Table 1. Human studies observing ultrastructural changes from muscle biopsy specimens with resistance training.
In interpreting these data, increases in myofiber size with no change in myofibrillar protein concentration would indicate that cellular growth occurs with proportional increases in myofibril protein accretion. That is, the stoichiometry of the muscle cell would be mostly preserved in this case. Conversely, increases in myofiber size with a decrement in myofibrillar protein concentration would indicate that the protein pool is being diluted through increases in ICF or other sarcoplasmic constituents. As mentioned above, select reports have curiously suggested that resistance training robustly increases myofibrillar protein concentrations, which would indicate that substantial myofibrillar packing occurs within the first few weeks to months of training. Alternatively stated, such findings suggest myofibril protein accretion far outpaces cell growth. Therefore, these inconsistent reports on the molecular and ultrastructural adaptations to resistance training warrant additional research.

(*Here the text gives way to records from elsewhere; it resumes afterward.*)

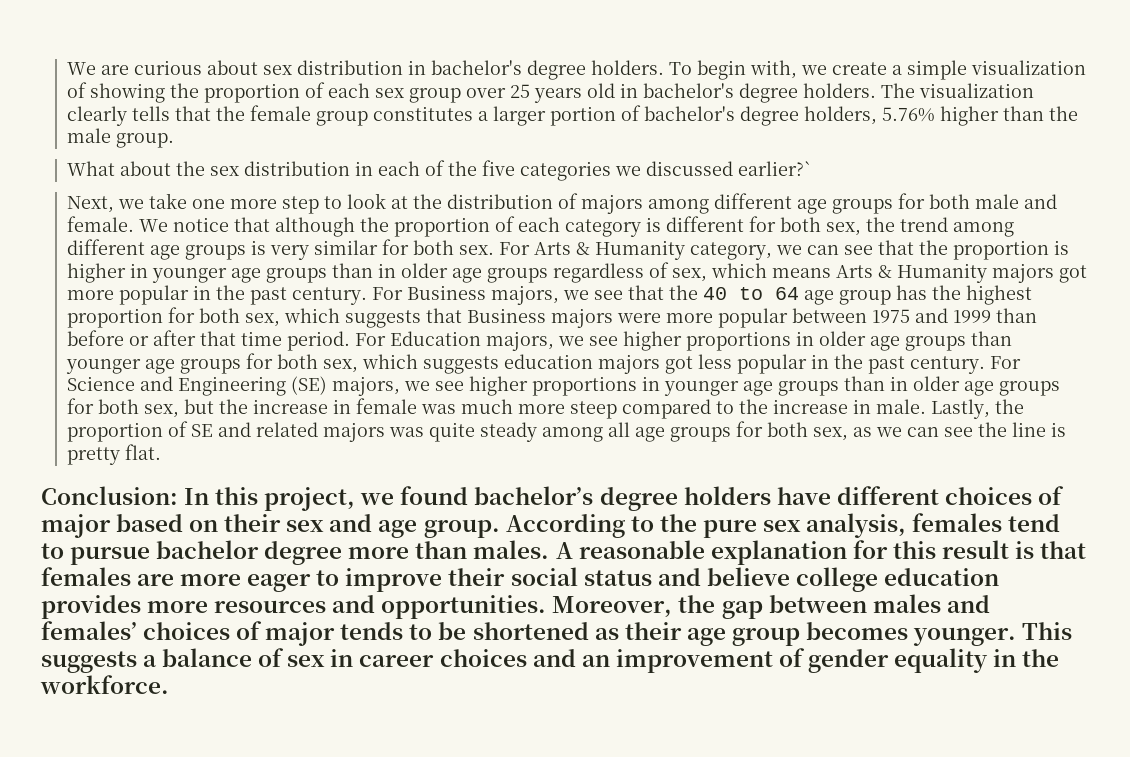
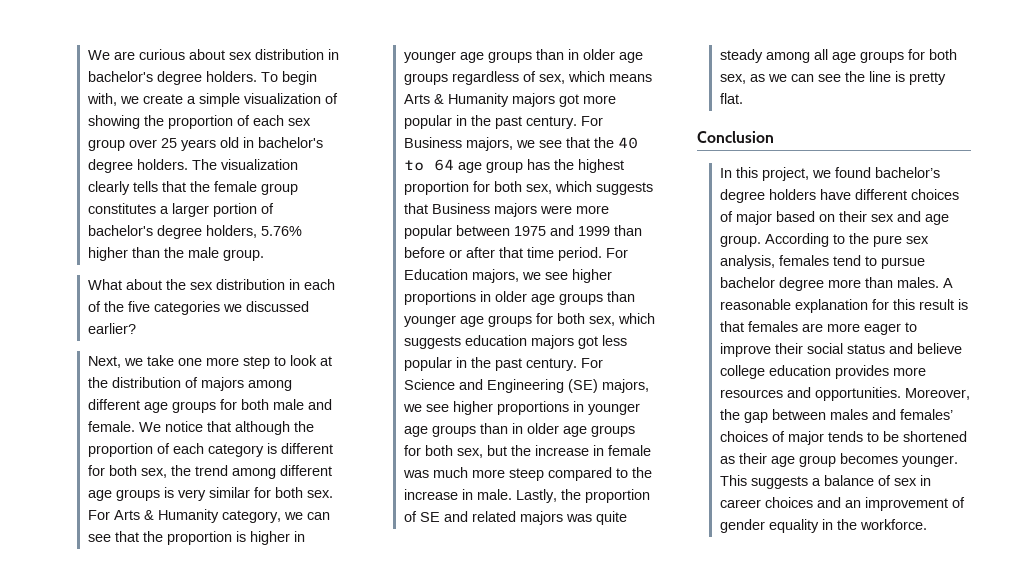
[738,161,813,176] earlier?` -> [87,323,136,334] earlier?
[41,486,178,505] Conclusion: -> [697,131,774,143] Conclusion //

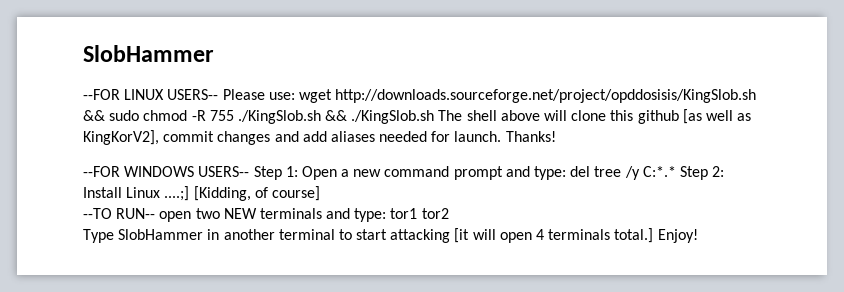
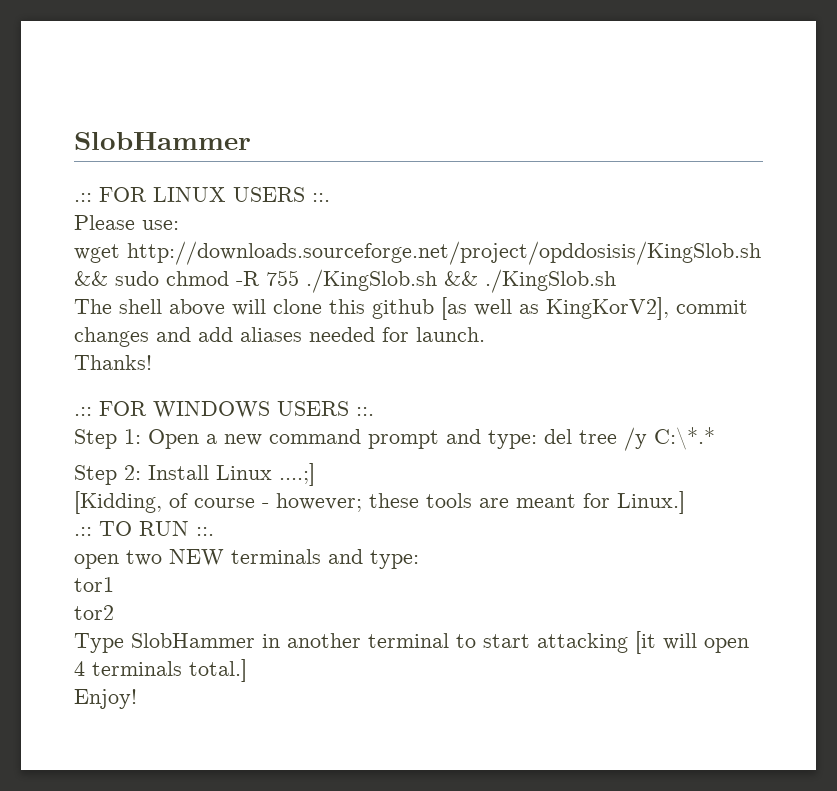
[83,89,219,100] --FOR LINUX USERS-- -> [74,187,330,202] .:: FOR LINUX USERS ::. //
(295, 96) none -> (179, 225) //
(435, 117) none -> (616, 281) //
(502, 136) none -> (485, 334) //
[83,166,250,177] --FOR WINDOWS USERS-- -> [74,401,374,418] .:: FOR WINDOWS USERS ::. //
[642,166,676,177] C:*.* -> [654,427,715,450] C:\*.* //
(190, 193) none -> (315, 474) //
[271,186,320,201] [83,208,156,219] course] // --TO RUN-- -> [194,491,685,514] [74,521,214,536] course - however; these tools are meant for Linux.] // .:: TO RUN ::. //
(387, 215) none -> (419, 559) //
(418, 213) none -> (114, 584) //
(654, 235) none -> (247, 670) //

Beyond alterations in contractile and sarcoplasmic proteins, potential fluid shifts are a commonly underappreciated molecular aspect of skeletal muscle adaptation to resistance training. Sensitive assessment of skeletal muscle fiber fluid volume has traditionally been completed by weighing frozen, hydrated samples on laboratory scales with ≤0.1 mg sensitivity, freeze-drying samples in a vacuum-sealed benchtop apparatus, and calculating the difference between hydrated and dehydrated tissue weights after re-weighing on the same scale. Only a few investigations in humans have reported alterations in wet and dry weights after a period of exercise training. For instance, Reidy et al. (2017a) reported significant increases in muscle tissue fluid content and fCSA after 12 weeks of resistance training but no significant change in protein concentration. Mora-Rodriguez et al. (2016) also reported significant increases in skeletal muscle sample water content but significant decreases in total protein concentration after 4 months of aerobic exercise training. Harber et al. (2009) similarly reported significant increases in muscle water content and significant decreases in myofibrillar protein concentrations after 12 weeks of aerobic exercise training, although fCSA measurements significantly increased. Given the potential influence fluid volume may exert on fCSA measurements used to surmise hypertrophy after an exercise intervention, it seems critical that water content be accounted for when analyzing microscopic and molecular-level hypertrophy. However, it should be noted that the freeze-drying method cannot delineate ICF from ECF levels. Thus, other techniques are needed to determine these metrics, and this is discussed in greater detail below.
Measurement Agreement
While the direct comparison of different methods of hypertrophic assessment are sparse, there are data suggesting that macroscopic, microscopic, ultramicroscopic and/or biochemical indices of skeletal muscle hypertrophy following resistance training have poor agreement. A recent study that perhaps best demonstrates this phenomenon is by Franchi et al. (2018a), who observed that, while percent change increases in ultrasound-assessed VL muscle thickness and MRI-derived CSA showed strong correlations following 12 weeks of leg extensor resistance training (r = 0.69), ultrasound findings were poorly associated with MRI-derived calculations of muscle volume (r = 0.33). DXA is highly correlated with both MRI and CT measures of muscle area when assessed at a single point in time (Levine et al., 2000; Maden-Wilkinson et al., 2013). However, DXA shows only a moderate correlation with CT (r = 0.52) when assessing changes in muscle mass following regimented resistance training, and its high measurement error raises questions as to suitability for determining subtle changes in muscle mass over the course of a regimented resistance training protocol (Delmonico et al., 2008). Consistent with this hypothesis, Snijders et al. (2015) reported statistically greater increases in MRI-assessed thigh muscle CSA in a protein-supplemented versus placebo group following a 12-week resistance training program; however, lower extremity lean mass as measured by DXA failed to show statistically significant changes from pre- to post-study.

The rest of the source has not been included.